Toyota développera et produira un nouveau SUV électrique Lexus en Chine avant le Japon. Nikkei rapporte que la production démarre à l'automne prochain dans la nouvelle usine Lexus de Shanghai, sur un terrain où Toyota a lancé les travaux en juin 2025 pour un site qu'il décrit comme fonctionnant à "vitesse Lexus" afin de tenir le rythme de rivaux locaux comme BYD.
Pour une entreprise qui a développé ses voitures chez elle depuis toujours, voilà la nouvelle. Ce que l'usine va réellement produire est une histoire plus petite que la décision de la construire.
Le Volume N'Est Pas Le Sujet, Et C'Est Précisément Le Sujet
La production démarre à environ 1 000 véhicules par mois l'an prochain et monte à ce que Toyota appelle des dizaines de milliers en 2028. Appelons le chiffre en régime quelque part entre 30 000 et 90 000 unités par an.
Mettez cela maintenant en regard de l'activité réelle de Toyota en Chine. Jusqu'en juillet, le groupe y a vendu un peu moins de 810 000 véhicules, ce qui annualise près de 1,4 million malgré un recul de 18 % sur un an. À plein régime, l'usine qui porte le virage stratégique de Toyota représente une part à un chiffre bas de ce que Toyota vend dans le pays.
Ce n'est pas un projet de capacité. C'est un projet de compétence, et Toyota ne prétend pas le contraire.
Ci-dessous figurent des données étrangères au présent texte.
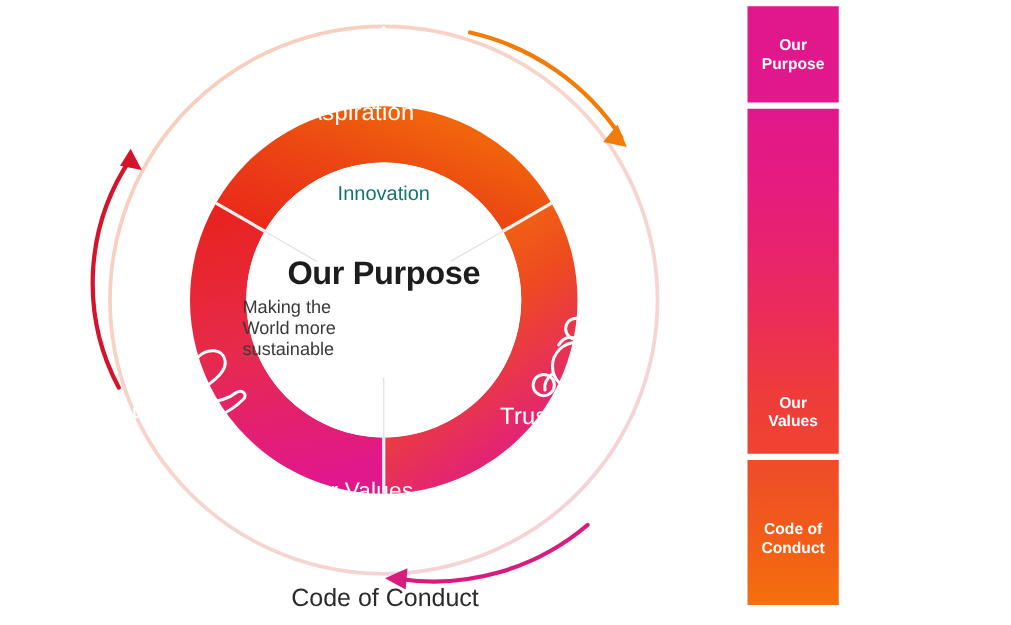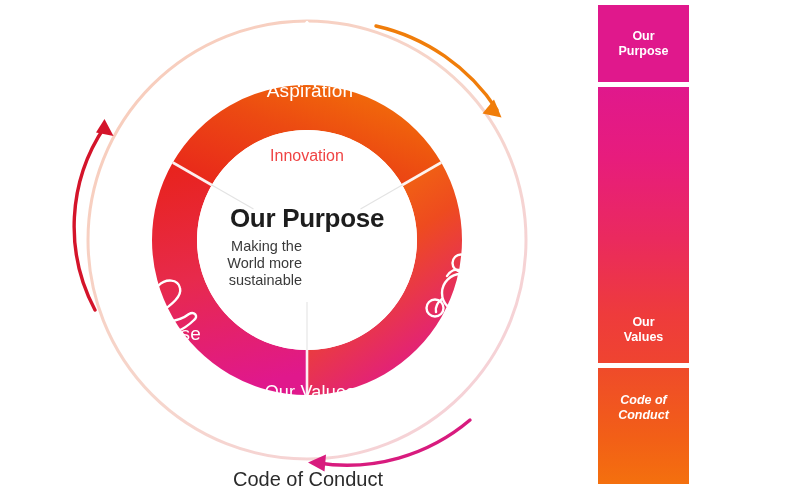"Our" .legend-block { width: 91px -> 73px }
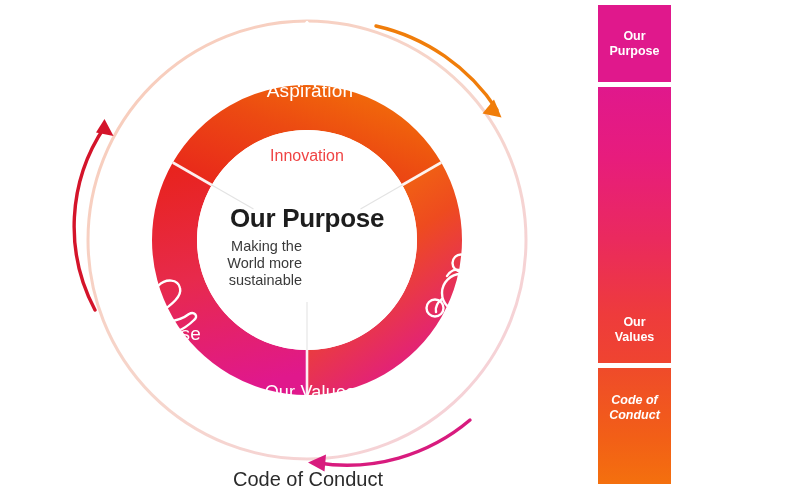"Aspiration" .seg-label { text-align: center -> none }
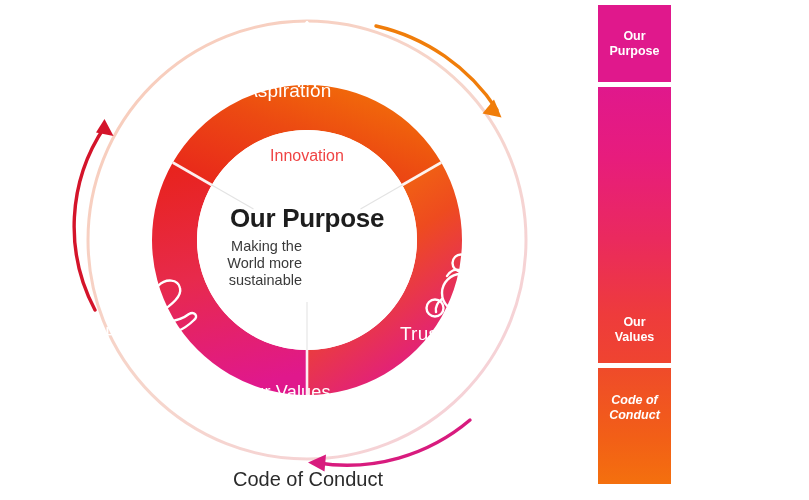"Innovation" #hub-innovation { color: #ef4444 -> #0f766e }
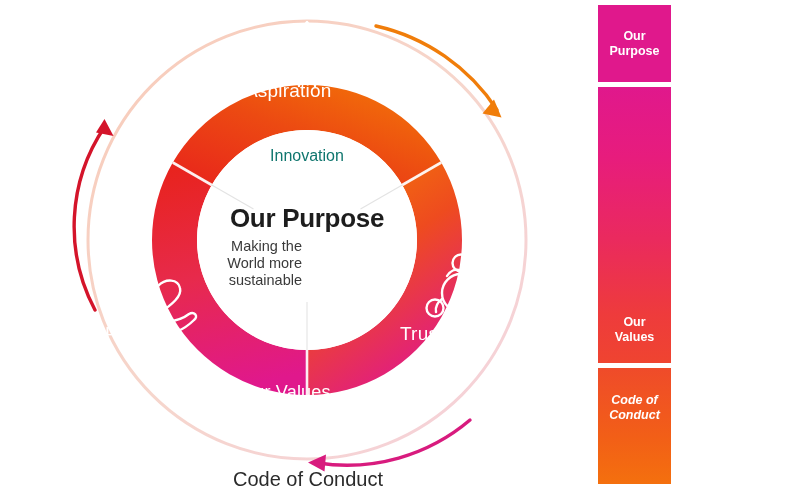"Making the" .hub-sub { text-align: right -> left }
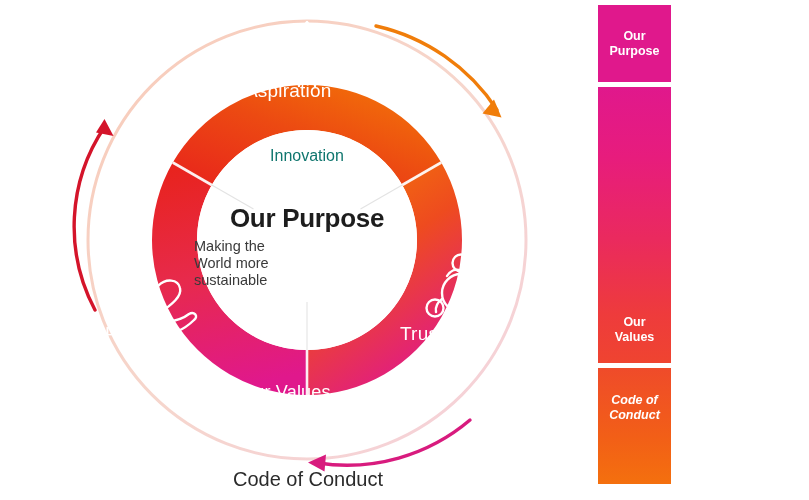"Code of" #legend-code { font-style: italic -> none; padding-top: 25px -> 48px }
Le nouveau Lexus utilisera le gigacasting et d'autres méthodes de fabrication avancées pour réduire coût et délai, et c'est cette partie qui est achetée.
Ce Que Toyota Achète, C'Est L'Horloge
Le chiffre de la source qui explique toute la décision est une durée. Un programme véhicule classique prend environ quatre à cinq ans. Les constructeurs chinois le font désormais en deux ans à peine.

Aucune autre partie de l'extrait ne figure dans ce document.